• _ABOUT THIS EXERCISE_
Please report how many lines of the listing hold the word "white". Add nothing to the number.
[[ THE DATA open ]]
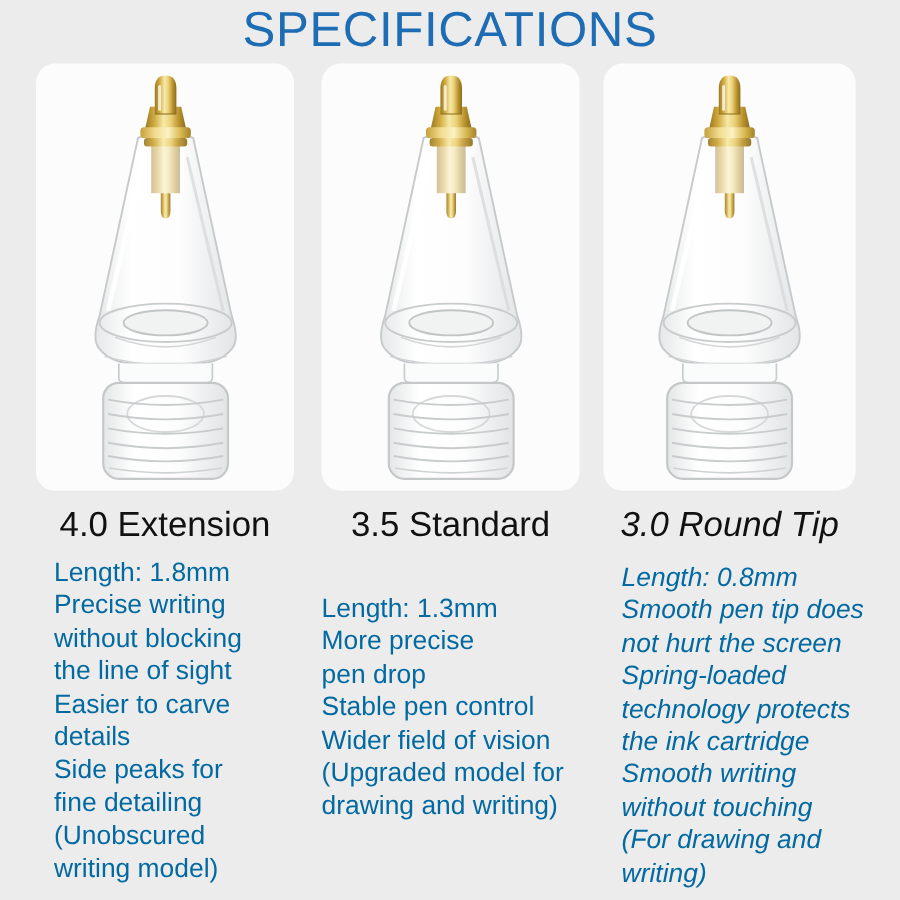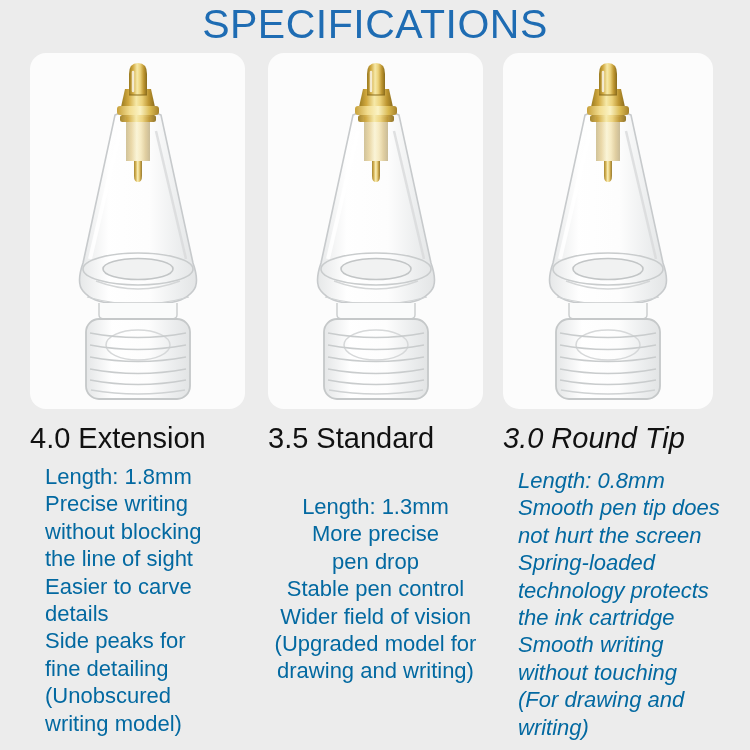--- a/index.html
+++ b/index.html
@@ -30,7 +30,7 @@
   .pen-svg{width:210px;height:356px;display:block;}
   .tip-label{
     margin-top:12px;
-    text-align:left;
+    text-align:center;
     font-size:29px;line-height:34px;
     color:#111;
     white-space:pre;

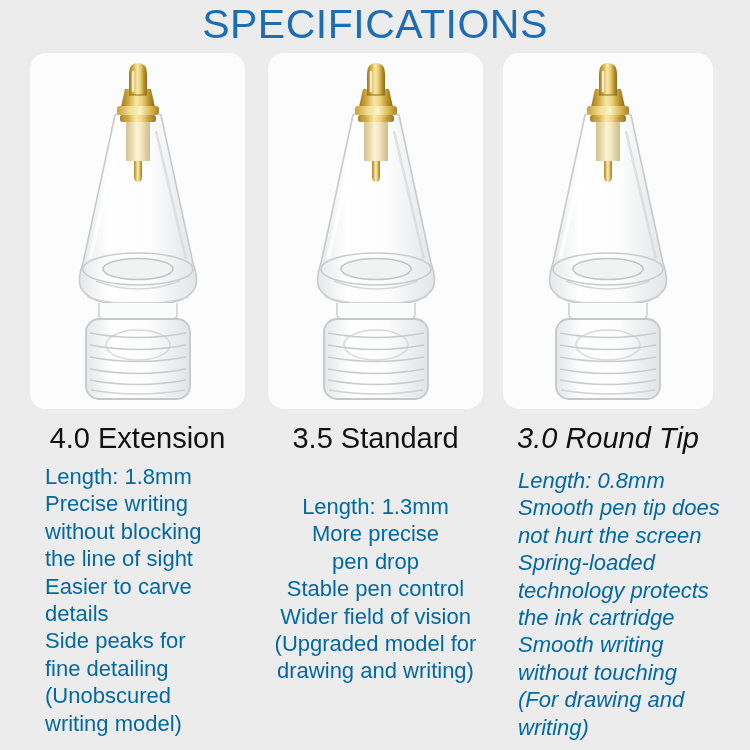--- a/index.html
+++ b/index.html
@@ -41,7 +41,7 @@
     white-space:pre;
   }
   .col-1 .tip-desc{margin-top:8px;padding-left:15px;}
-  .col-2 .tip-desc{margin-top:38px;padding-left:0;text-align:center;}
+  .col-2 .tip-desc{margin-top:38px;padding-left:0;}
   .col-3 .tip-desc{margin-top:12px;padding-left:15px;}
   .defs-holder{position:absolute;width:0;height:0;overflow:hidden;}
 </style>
[[ THE DATA closed ]]
[[ THE DATA open ]]
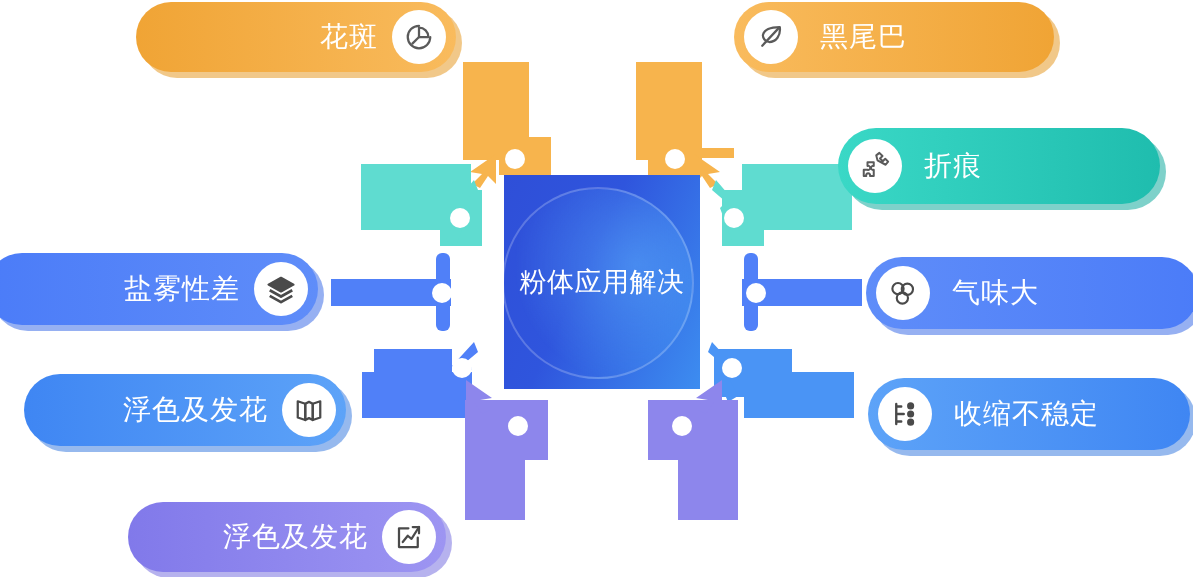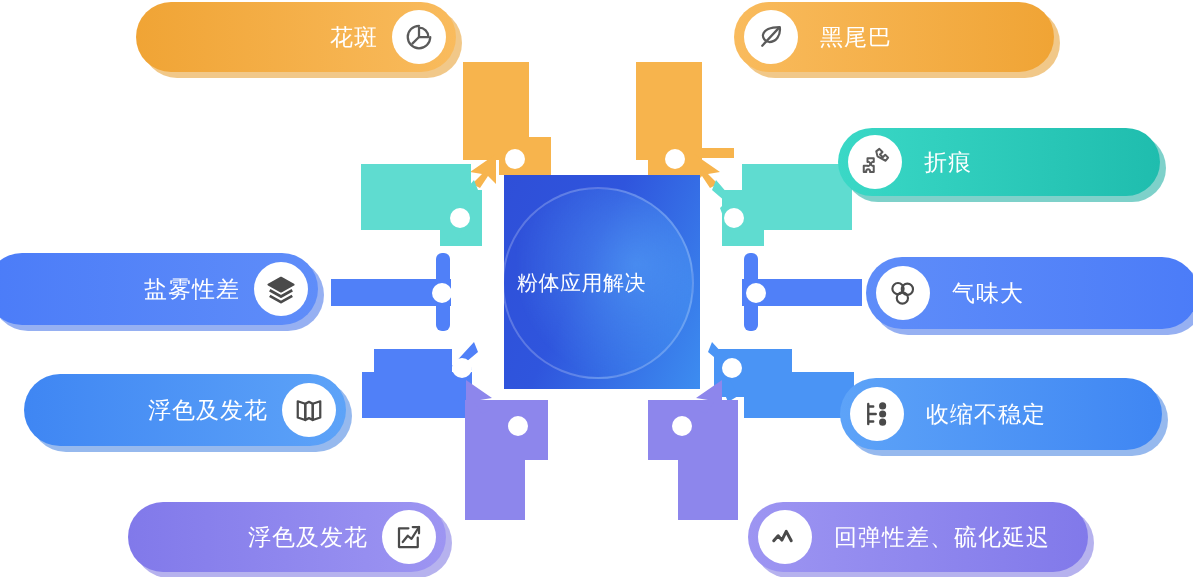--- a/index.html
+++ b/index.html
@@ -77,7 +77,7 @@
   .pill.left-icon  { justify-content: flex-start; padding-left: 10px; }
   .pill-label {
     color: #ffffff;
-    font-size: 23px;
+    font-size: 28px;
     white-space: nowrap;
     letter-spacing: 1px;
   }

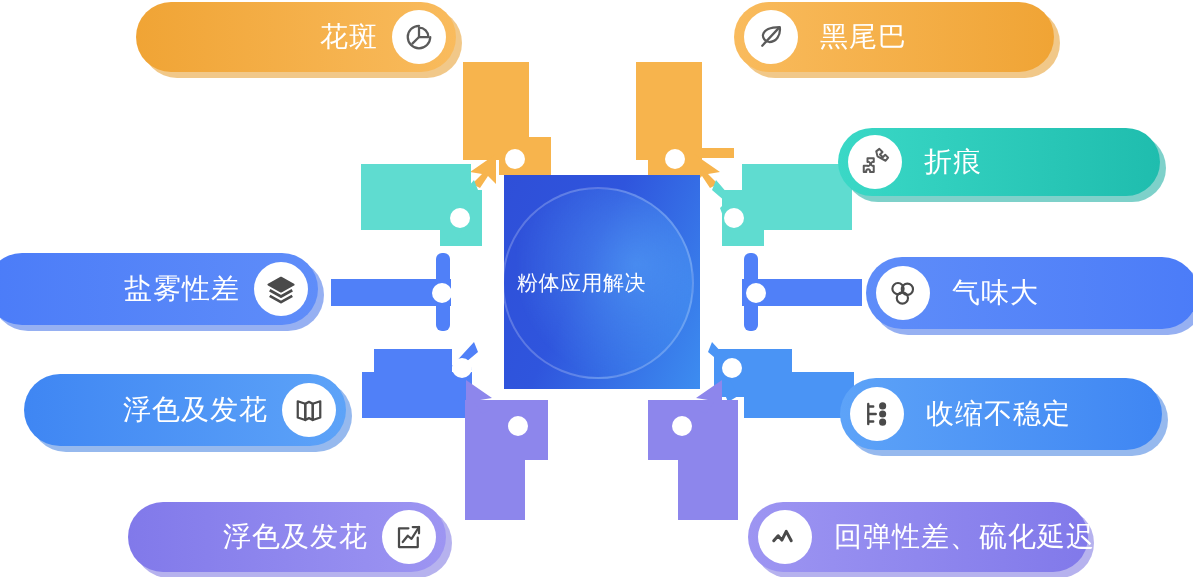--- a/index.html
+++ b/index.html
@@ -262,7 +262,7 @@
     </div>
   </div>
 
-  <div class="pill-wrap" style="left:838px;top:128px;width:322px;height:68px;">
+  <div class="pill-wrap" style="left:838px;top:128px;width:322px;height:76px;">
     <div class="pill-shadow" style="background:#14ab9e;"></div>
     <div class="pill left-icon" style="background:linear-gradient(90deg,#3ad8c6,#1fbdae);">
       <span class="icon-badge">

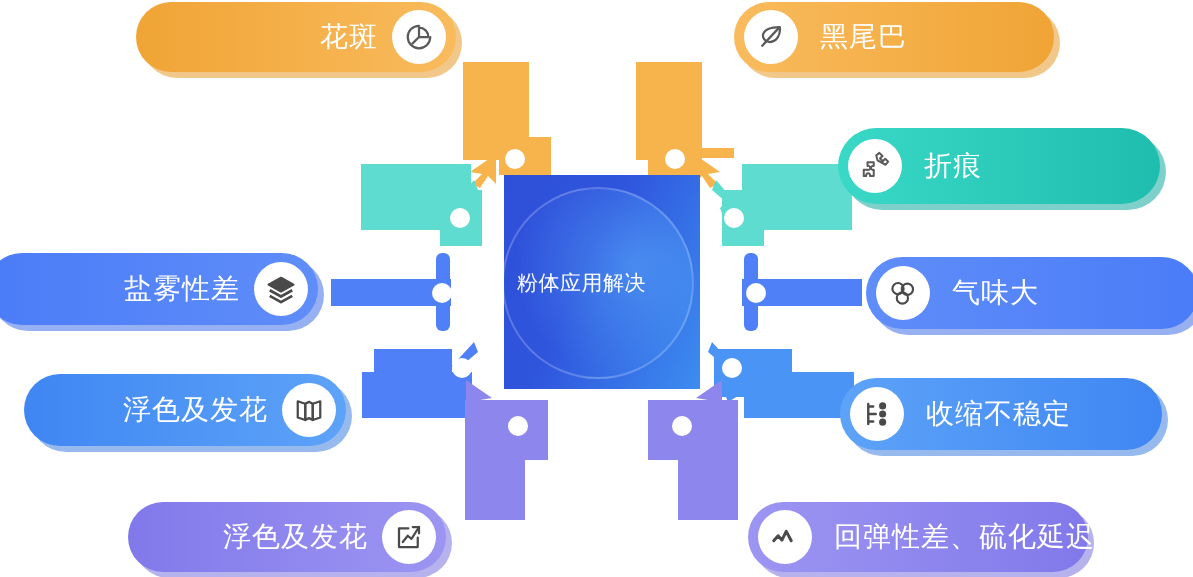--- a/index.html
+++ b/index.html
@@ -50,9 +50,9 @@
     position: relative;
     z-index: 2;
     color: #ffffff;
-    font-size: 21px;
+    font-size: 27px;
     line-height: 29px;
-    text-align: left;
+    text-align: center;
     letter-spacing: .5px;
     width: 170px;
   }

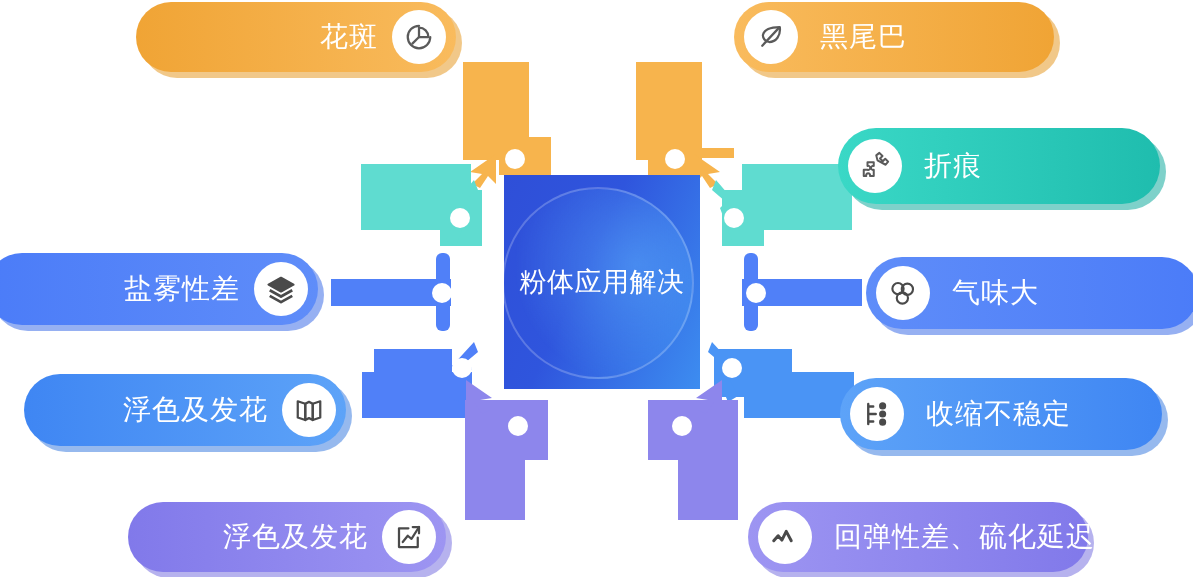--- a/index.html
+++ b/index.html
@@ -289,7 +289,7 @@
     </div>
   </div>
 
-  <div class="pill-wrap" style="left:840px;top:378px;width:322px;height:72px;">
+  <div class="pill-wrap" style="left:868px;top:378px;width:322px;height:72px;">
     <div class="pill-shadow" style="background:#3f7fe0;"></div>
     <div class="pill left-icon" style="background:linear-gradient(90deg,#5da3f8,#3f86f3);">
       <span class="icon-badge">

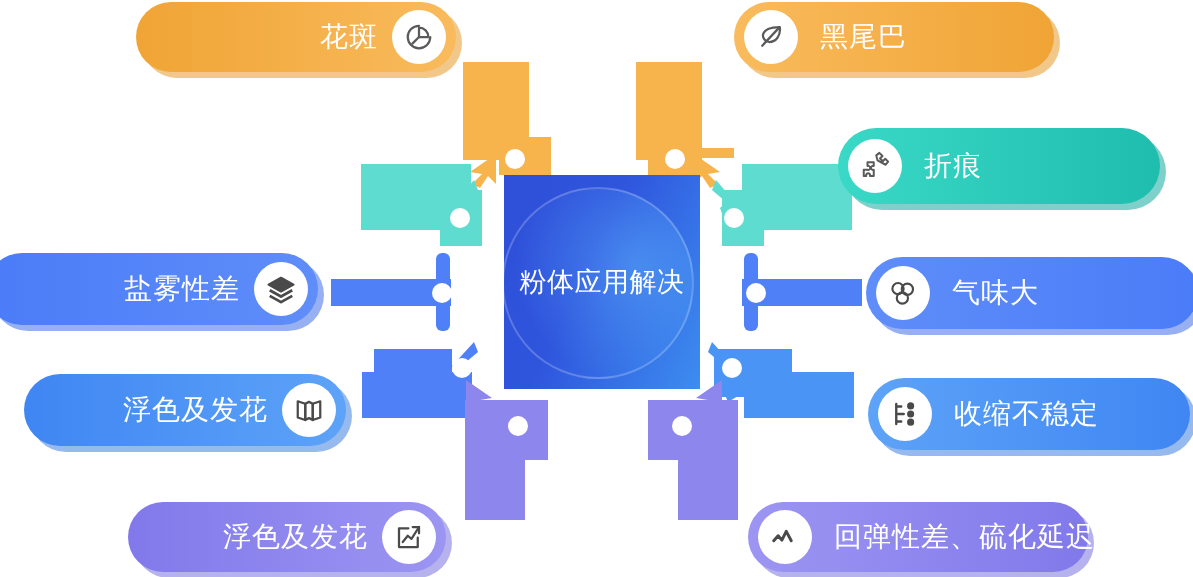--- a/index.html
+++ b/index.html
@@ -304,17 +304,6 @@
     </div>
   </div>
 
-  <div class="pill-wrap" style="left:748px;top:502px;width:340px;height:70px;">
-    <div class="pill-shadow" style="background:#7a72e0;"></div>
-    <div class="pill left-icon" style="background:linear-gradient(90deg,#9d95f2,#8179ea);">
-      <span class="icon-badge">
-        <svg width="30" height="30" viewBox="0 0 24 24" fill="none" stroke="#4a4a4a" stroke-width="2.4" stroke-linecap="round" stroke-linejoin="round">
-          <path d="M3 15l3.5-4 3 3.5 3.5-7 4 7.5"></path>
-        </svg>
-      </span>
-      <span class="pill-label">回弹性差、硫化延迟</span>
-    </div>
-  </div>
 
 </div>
[[ THE DATA closed ]]
[[ THE DATA open ]]
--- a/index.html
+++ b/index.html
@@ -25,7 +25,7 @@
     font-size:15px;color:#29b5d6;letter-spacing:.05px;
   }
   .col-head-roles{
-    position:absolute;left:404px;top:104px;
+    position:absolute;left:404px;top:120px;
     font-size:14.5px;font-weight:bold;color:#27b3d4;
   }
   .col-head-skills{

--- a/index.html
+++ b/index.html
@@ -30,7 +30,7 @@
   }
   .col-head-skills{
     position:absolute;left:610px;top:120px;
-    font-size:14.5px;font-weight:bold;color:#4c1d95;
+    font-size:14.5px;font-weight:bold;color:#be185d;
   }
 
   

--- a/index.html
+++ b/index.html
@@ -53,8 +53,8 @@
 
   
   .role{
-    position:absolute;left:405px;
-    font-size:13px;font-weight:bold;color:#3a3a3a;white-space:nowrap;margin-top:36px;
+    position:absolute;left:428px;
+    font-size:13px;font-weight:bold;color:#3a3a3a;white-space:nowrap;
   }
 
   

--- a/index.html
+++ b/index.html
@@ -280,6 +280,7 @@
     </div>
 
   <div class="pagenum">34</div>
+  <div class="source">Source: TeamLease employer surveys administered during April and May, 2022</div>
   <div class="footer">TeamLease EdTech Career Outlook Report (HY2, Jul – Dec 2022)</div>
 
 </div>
[[ THE DATA closed ]]
• _SOLUTION FOR THIS EXERCISE_
5